Truly, the PS negotiations with the Greens have been cursed with some sort of bad mojo at every turn.

Friday, November 18, 2011

EELV Bankrupt, Financially and/or Politically?

It seems that EELV's finances are in as parlous a state as its presidential candidacy. Even if the party doesn't go bankrupt, everyone is wondering about the significance of Eva Joly's decision to withdraw from a televised debate and take a break from all media activity. Some say she'll be back in action next week, but others say that her candidacy is in tatters after several major gaffes and she is about to withdraw. Then what? Hulot? Duflot? Cohn-Bendit? Or a decision not to run a candidate, which was Cohn-Bendit's preference in the first place. It would make more sense to concentrate on inflecting the policy choices of the PS and working toward seats in the Assembly.

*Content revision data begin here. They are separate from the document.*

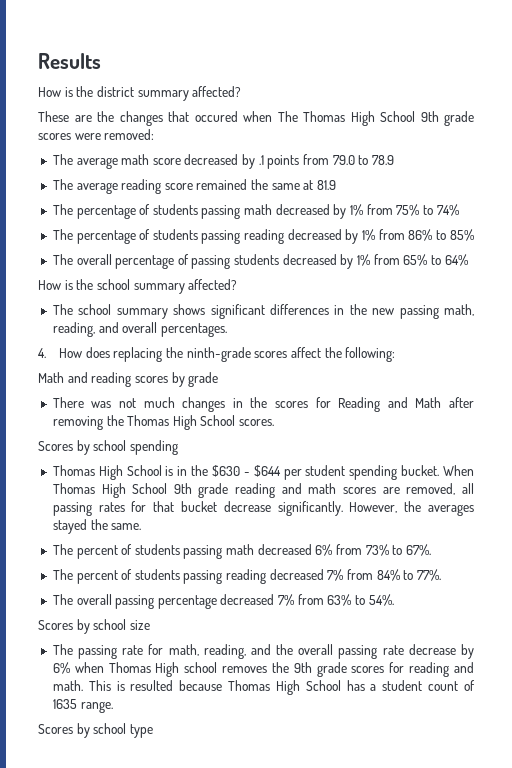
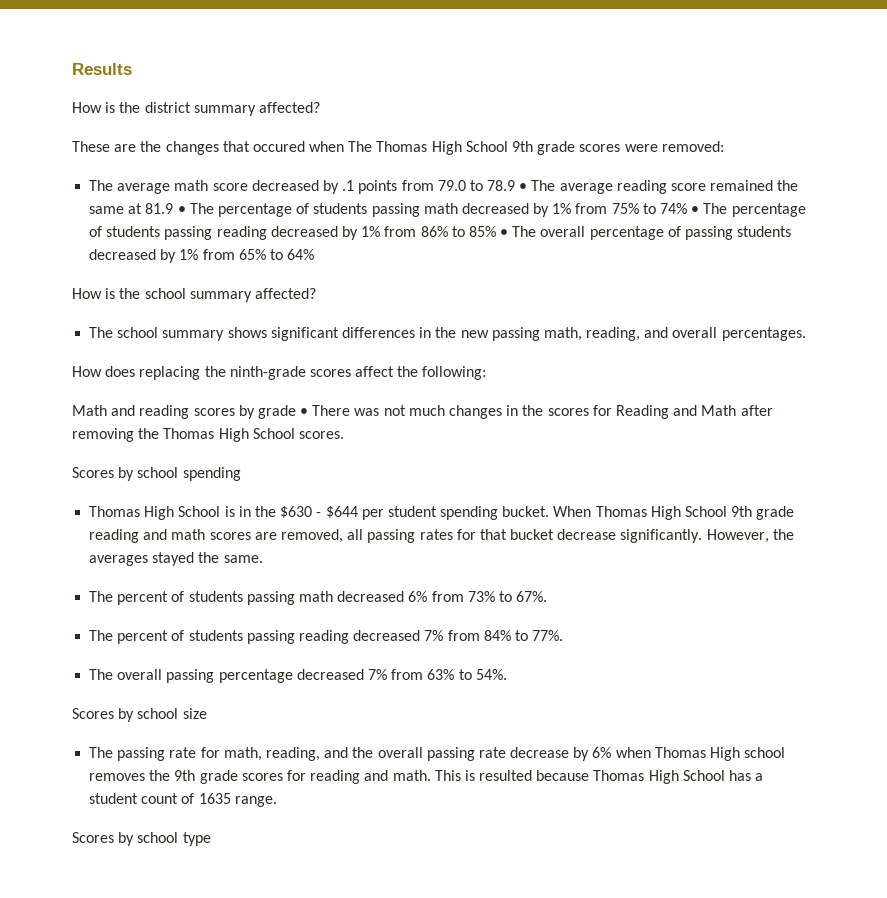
(394, 160) // -> [519,183,528,191] •
(337, 185) // -> [177,206,186,214] •
(459, 210) // -> [691,206,700,214] •
(474, 235) // -> [500,229,509,237] •
[38,348,46,358] 4. -> (806, 334) none
(219, 379) // -> [300,408,309,416] •

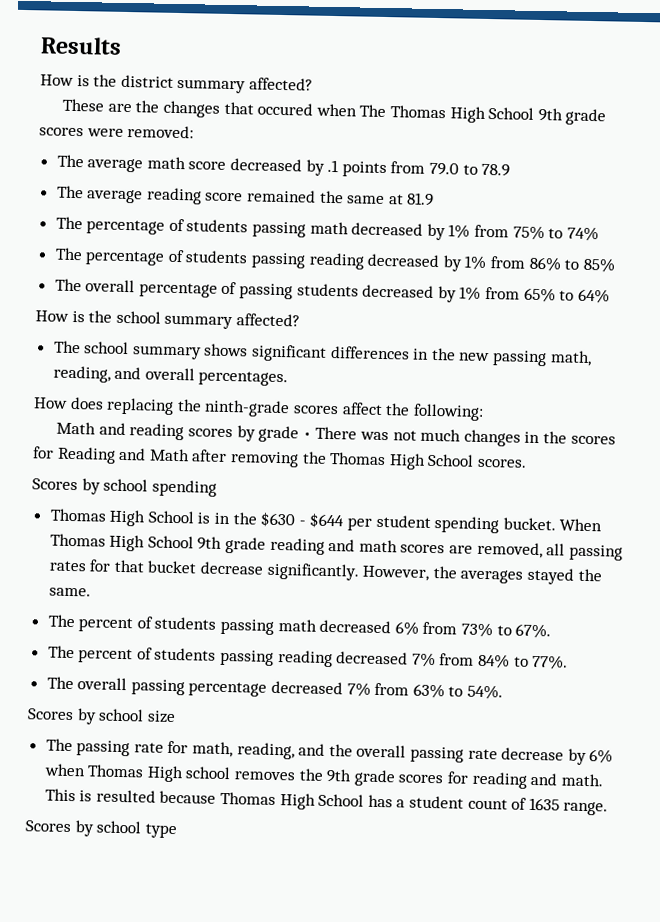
[519,183,528,191] • -> (511, 170) //
[177,206,186,214] • -> (435, 199) //
[691,206,700,214] • -> (599, 234) //
[500,229,509,237] • -> (615, 265) //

Slouching toward Eurodämmerung

David Brooks:

Thinking back on all the complacent conversations I used to have in Brussels, I was struck by a quotation I read this week in The Economist. A European central banker said he had always wondered how Europe’s leaders could have stumbled into World War I. “From the middle of a crisis,” he said recently, “you can see how easy it is to make mistakes.”

Wyplosz Lashes Weidmann

Here:


The EZ crisis is approaching a tipping point beyond which market panic and slow government reaction threaten to create a generation-defining loss of jobs, savings, and pensions. This open letter to the president of the German central bank presents arguments that counter German objections to using the Eurozone’s last remaining defence against economic calamity – the ECB.

Dear Jens,
A growing number of competent economists have come to the conclusion that the debt crisis will not come to an end until the ECB intervenes as lender of last resort. You have taken the opposite view. The question, for me, is why?
As I see it, your objection rests on three points:
  • Legality of bailouts;
  • moral hazard; and
  • independence of the ECB.
These are important issues, but the answer cannot be simply: “No, never.”

Thursday, November 17, 2011

"Je vous remercie de m'avoir écouté, MM les hommes importants!"


Daniel Cohn-Bendit : « Si on se fie aux doutes... by EurodeputesEE

Dany dit les choses. Be sure not to miss the guy behind him at no. 57 wiping his nose with his tie shortly after the 4 min. mark.

A Joly Mess

Eva Joly is proving to be a lamentable choice to represent the Greens. First she said that there could be no accord between EELV and the Socialists unless the Socialists renounced the Flamanville EPR. The PS refused, and EELV signed an accord anyway, agreeing to disagree about Flamanville. But now Joly says that the accord (with the disagreement over MOX now swept under the rug) "does not engage" her. It is strictly a "parliamentary accord," not relevant to the party's candidate in the presidential election.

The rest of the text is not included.